Reaction to the lawsuit is generally split down political lines.
Since Arizona Governor Jan Brewer signed SB 1070 into law on April 23rd, five different plaintiffs filed lawsuits arguing that the immigration law was unconstitutional. Tuesday's lawsuit by the department of justice makes lawsuit number six
"We're excited. I think it confirms everything that we said on behalf of Officer Escobar," says Tucson Attorney Richard Martinez.
Local attorney Richard Martinez represents Tucson police officer Martin Escobar, who filed a lawsuit against SB 1070 a week after governor brewer signed the bill, "There's a sense of relief that the federal government has entered into this just because, who has more credibility to say what the department of homeland security believes?"
Legal scholars at the University of Arizona agree that the Department of Justice lawsuit strengthens the case of Officer Escobar and the others who filed suit. "I think it's much more likely that the law is going to be declared unconstitutional with the intervention of the United States," says UA Law Professor Gabriel Chin.
The controversial law that requires police to check people's immigration status is set to take effect July 29th, but Tuesday's lawsuit could prevent that from happening if the judge grants a preliminary injunction.
"They want SB 1070 to be halted.

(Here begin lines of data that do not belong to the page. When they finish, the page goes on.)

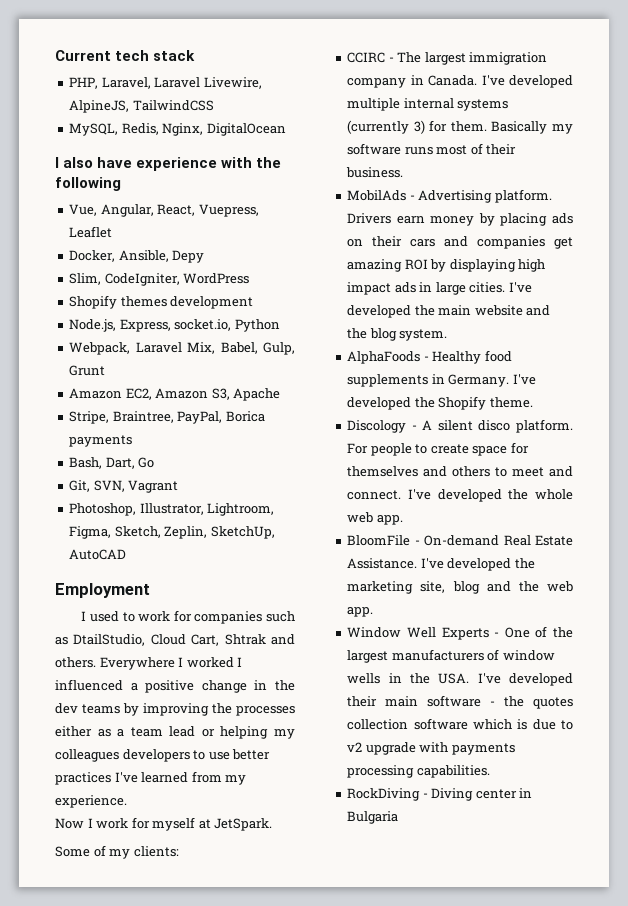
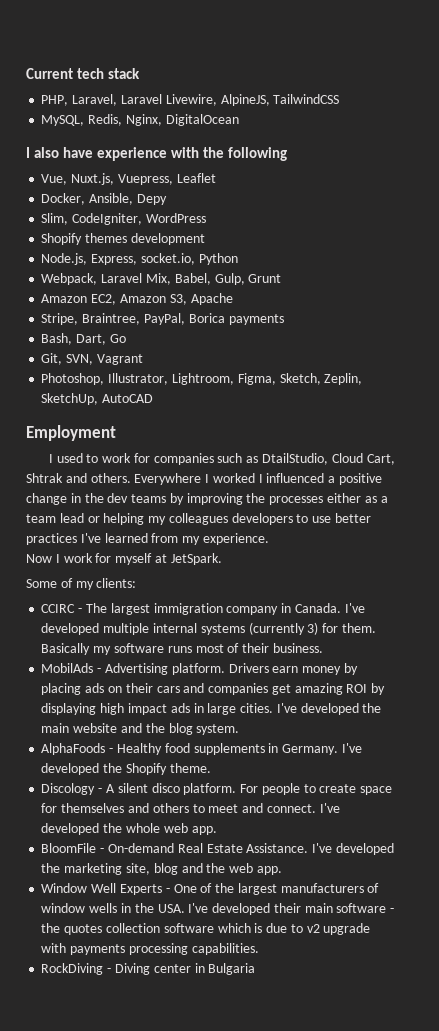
- Vue, Angular, React, Vuepress, Leaflet
+ Vue, Nuxt.js, Vuepress, Leaflet

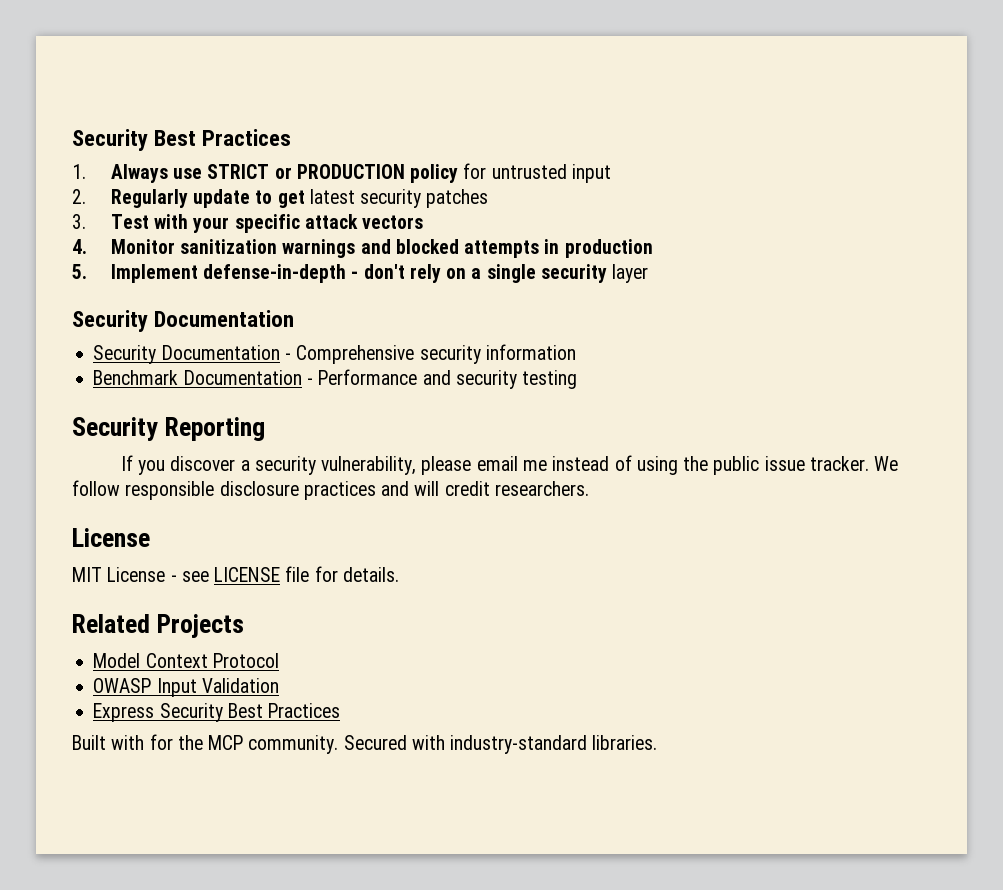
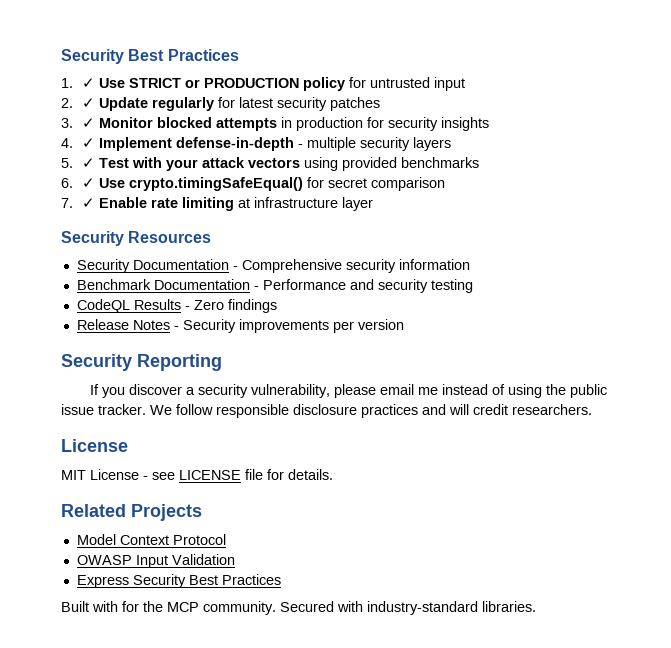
- 1. Always use STRICT or PRODUCTION policy for untrusted input
+ 1. ✓ Use STRICT or PRODUCTION policy for untrusted input
- 2. Regularly update to get latest security patches
+ 2. ✓ Update regularly for latest security patches
- 3. Test with your specific attack vectors
- 4. Monitor sanitization warnings and blocked attempts in production
- 5. Implement defense-in-depth - don't rely on a single security layer
- Security Documentation
+ 3. ✓ Monitor blocked attempts in production for security insights
+ 4. ✓ Implement defense-in-depth - multiple security layers
+ 5. ✓ Test with your attack vectors using provided benchmarks
+ 6. ✓ Use crypto.timingSafeEqual() for secret comparison
+ 7. ✓ Enable rate limiting at infrastructure layer
+ Security Resources
+ CodeQL Results - Zero findings
+ Release Notes - Security improvements per version

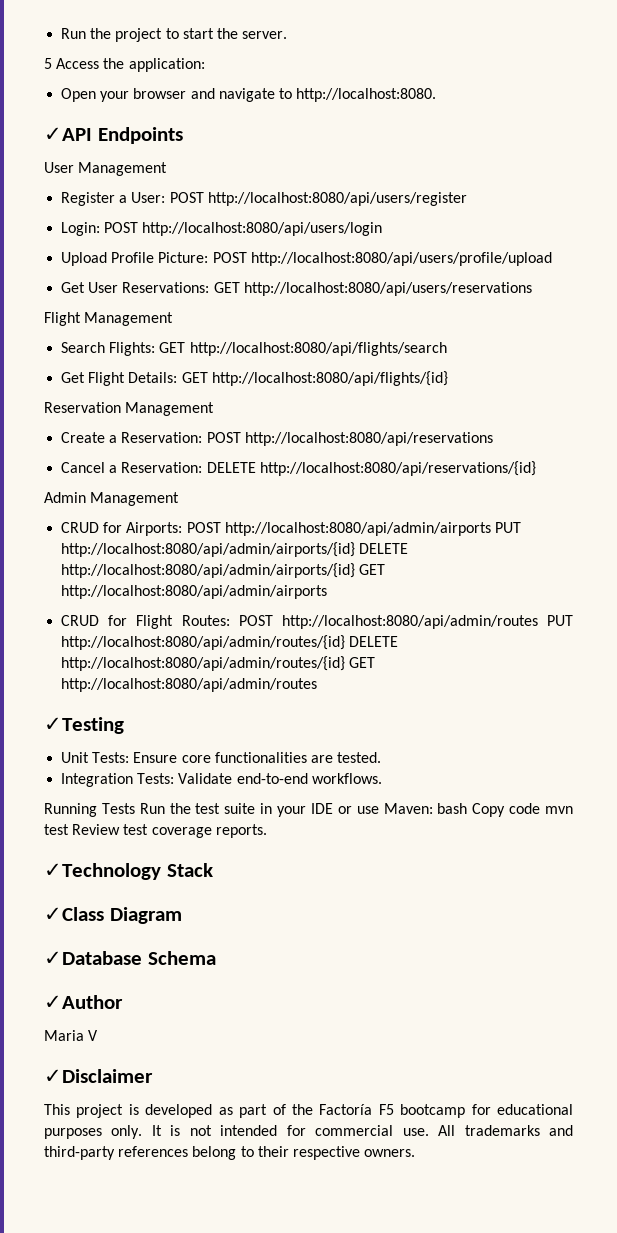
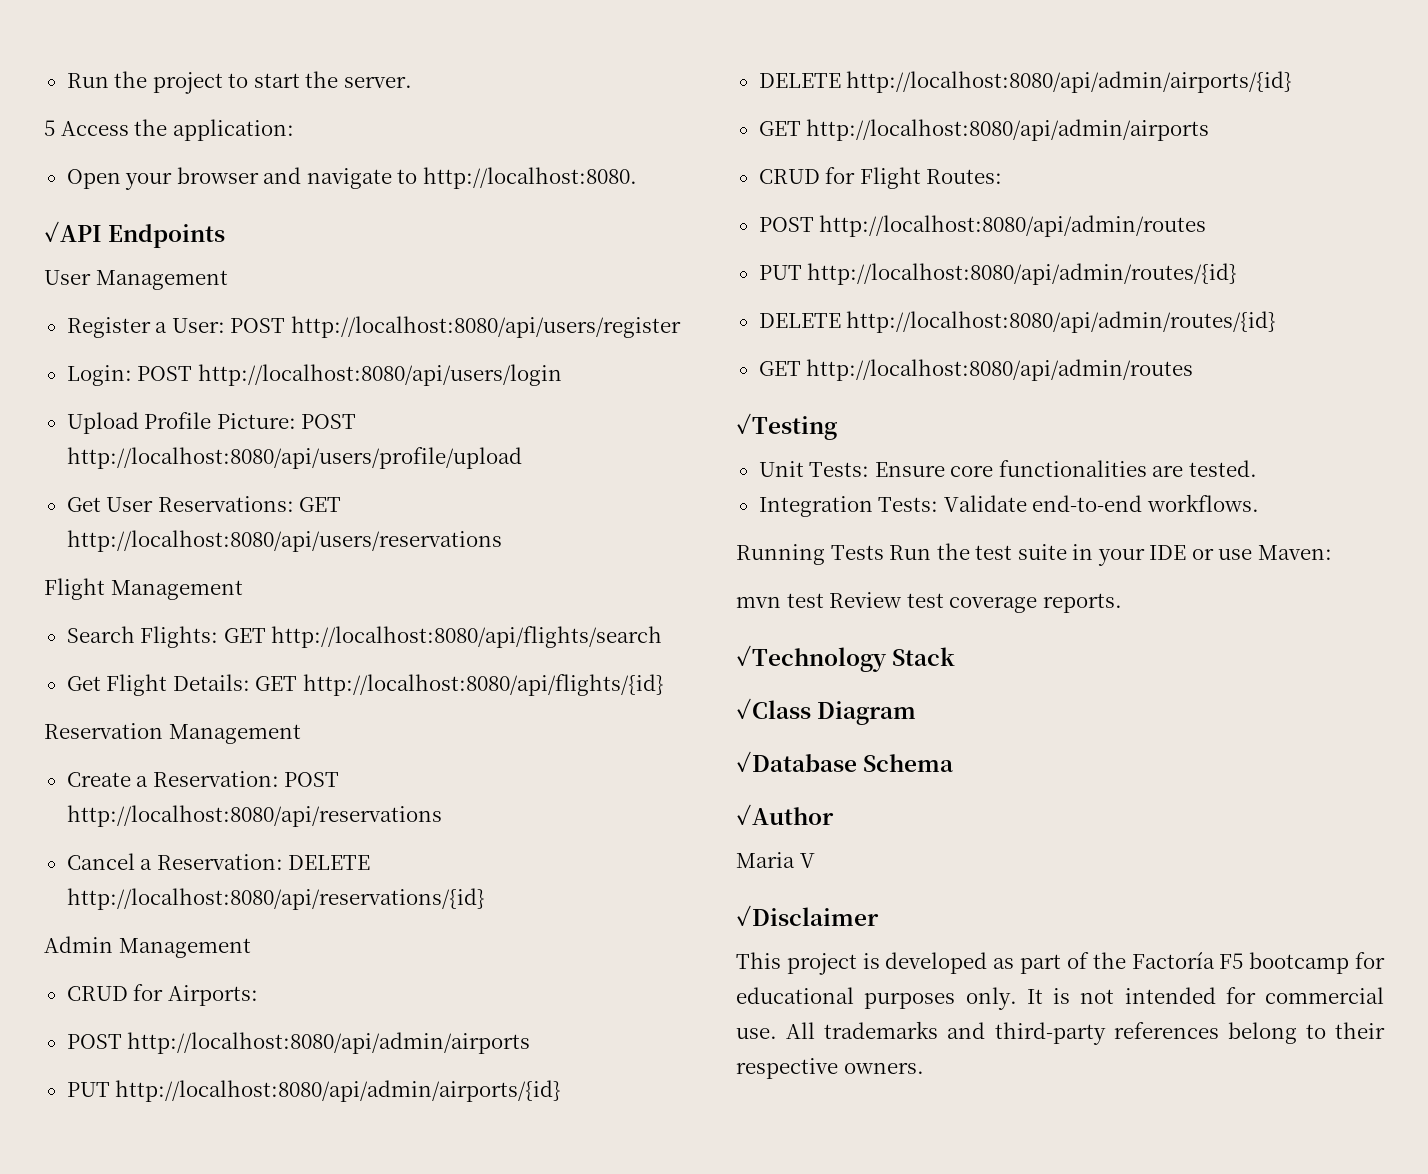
- CRUD for Airports: POST http://localhost:8080/api/admin/airports PUT http://localhost:8080/api/admin/airports/{id} DELETE http://localhost:8080/api/admin/airports/{id} GET http://localhost:8080/api/admin/airports
+ CRUD for Airports:
+ POST http://localhost:8080/api/admin/airports
+ PUT http://localhost:8080/api/admin/airports/{id}
+ DELETE http://localhost:8080/api/admin/airports/{id}
+ GET http://localhost:8080/api/admin/airports
- CRUD for Flight Routes: POST http://localhost:8080/api/admin/routes PUT http://localhost:8080/api/admin/routes/{id} DELETE http://localhost:8080/api/admin/routes/{id} GET http://localhost:8080/api/admin/routes
+ CRUD for Flight Routes:
+ POST http://localhost:8080/api/admin/routes
+ PUT http://localhost:8080/api/admin/routes/{id}
+ DELETE http://localhost:8080/api/admin/routes/{id}
+ GET http://localhost:8080/api/admin/routes
- Running Tests Run the test suite in your IDE or use Maven: bash Copy code mvn test Review test coverage reports.
+ Running Tests Run the test suite in your IDE or use Maven:
+ mvn test Review test coverage reports.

They don't want it to go into force. They say it's unconstitutional. It interferes with our authority and we want it stopped for the moment, and then after further proceedings, killed entirely," explains Professor Chin.
Congressman Raul Grijalva applauded the move and he had a message for people who felt the federal government shouldn't have gotten involved, "As much as you're fighting illegal immigration, you should not be supporting a law that violates the constitution."
Attorney Richard Martinez is eager for the legal process to play out, "The first hearing comes up in the 1070 cases next Thursday."
In the meantime, local police are still operating with the idea that SB 1070 will become law in three weeks.
Police chief Roberto Villasenor says it's not the police department's responsibility to enforce federal immigration law, especially with their limited resources thanks to city budget cuts. But that doesn't mean Chief Villasenor is happy about the lawsuit, "I'm not pleased with anything about this whole scenario. I think it's an ugly scenario. And I think it's brought out divisiveness and it's brought out animosities that we don't need to deal with at a time like this."
Tucson police will begin teaching officers how to implement SB 1070 later this week.